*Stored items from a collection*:
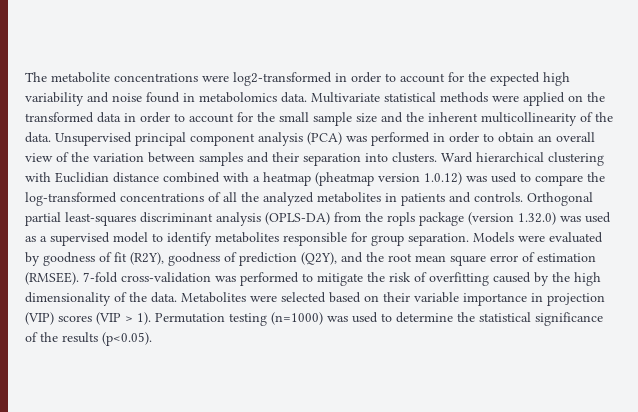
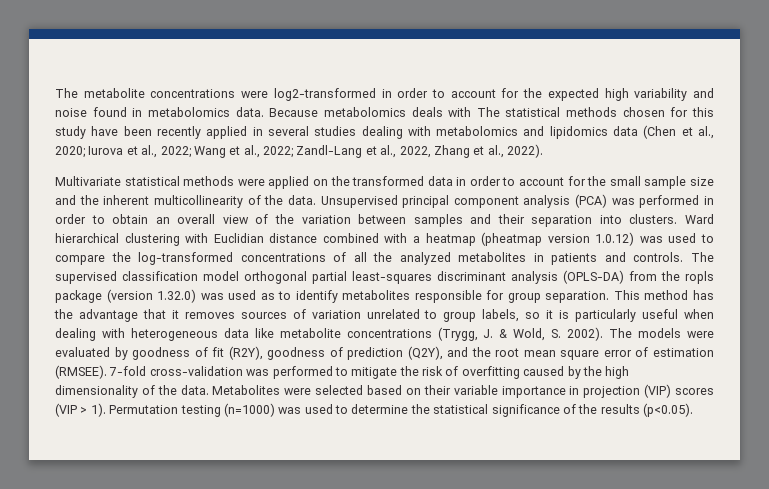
- The metabolite concentrations were log2-transformed in order to account for the expected high variability and noise found in metabolomics data. Multivariate statistical methods were applied on the transformed data in order to account for the small sample size and the inherent multicollinearity of the data.
+ The metabolite concentrations were log2-transformed in order to account for the expected high variability and noise found in metabolomics data. Because metabolomics deals with The statistical methods chosen for this study have been recently applied in several studies dealing with metabolomics and lipidomics data (Chen et al., 2020; Iurova et al., 2022; Wang et al., 2022; Zandl-Lang et al., 2022, Zhang et al., 2022).
+ Multivariate statistical methods were applied on the transformed data in order to account for the small sample size and the inherent multicollinearity of the data.
- Orthogonal partial least-squares discriminant analysis (OPLS-DA) from the ropls package (version 1.32.0) was used as a supervised model to identify metabolites responsible for group separation.
+ The supervised classification model orthogonal partial least-squares discriminant analysis (OPLS-DA) from the ropls package (version 1.32.0) was used as to identify metabolites responsible for group separation.
- Models were evaluated by goodness of fit (R2Y), goodness of prediction (Q2Y), and the root mean square error of estimation (RMSEE).
+ This method has the advantage that it removes sources of variation unrelated to group labels, so it is particularly useful when dealing with heterogeneous data like metabolite concentrations (Trygg, J. & Wold, S. 2002). The models were evaluated by goodness of fit (R2Y), goodness of prediction (Q2Y), and the root mean square error of estimation (RMSEE).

*Prompt*: Determine how many lines in the entries above contain the word "small", and respond with the number alone.

*Task response*: 2